In-browser code playgrounds

I'm a big fan of interactive code snippets in all kinds of technical writing, from product docs to online courses to blog posts. Like this one:

def greet(name):
    print(f"Hello, {name}!")


In fact, I even built an open source tool called Codapi1 for embedding such snippets.

Typically, a code playground consists of a client-side widget and a server-side part that executes the code and returns the result:

│ def greet(name):              │
│   print(f"Hello, {name}!")    │
│                               │
│ greet("World")                │
  Run ►
│ docker run codapi/python      │
│ python                │
│ Hello, World!                 │

Personally, I'm quite happy with this setup. But often people prefer not to depend on a server and run the code entirely in the browser. So I decided to look into it and implemented embeddable in-browser code playgrounds for JavaScript, Python, PHP, Ruby, Lua, and SQLite.

Running language runtimes in the browser

The modern way to run arbitrary programs in the browser seems to be WebAssembly System Interface (WASI2) — an executable binary format based on WebAssembly. With WASI, you compile a program (originally written in C, Rust, Go, or some other language) into a WASI binary and then run it with a WASI runtime (there are a number of these runtimes from different vendors).

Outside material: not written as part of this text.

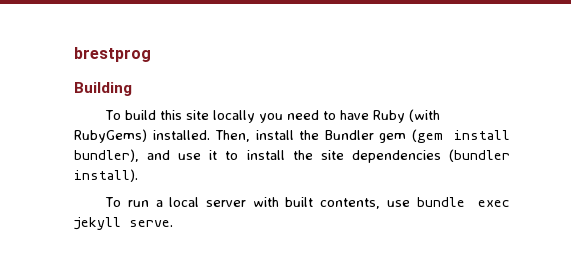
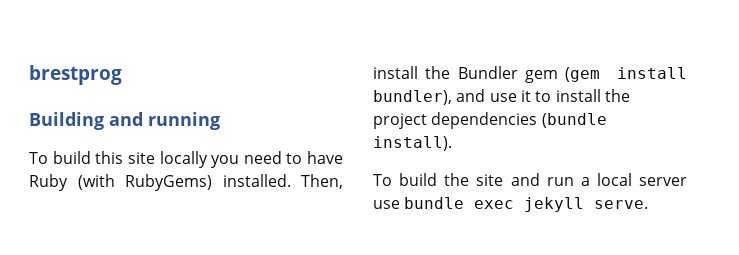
(132, 89) none -> [109,112,220,130] and running
[320,149,510,163] site dependencies (bundler -> [373,112,607,129] project dependencies (bundle
(122, 202) none -> [399,173,540,186] build the site and
[252,197,381,209] with built contents, -> (687, 181) none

Just as we can compile an arbitrary program into WASI binary, we can take a language interpreter like Lua or CPython, compile it into WASI, and run it with the WASI runtime to execute Lua or Python code. In practice, however, it's not that easy, because WASI compilers do not (yet) implement all the features of traditional compilers like GCC.

Fortunately, VMWare Labs has already done the hard part and compiled PHP3, Python4 and Ruby5 into WASI. So all I had to do was publish the WASI binaries as NPM packages to make them available on the CDN. I've also compiled Lua6 and SQLite7 to WASI.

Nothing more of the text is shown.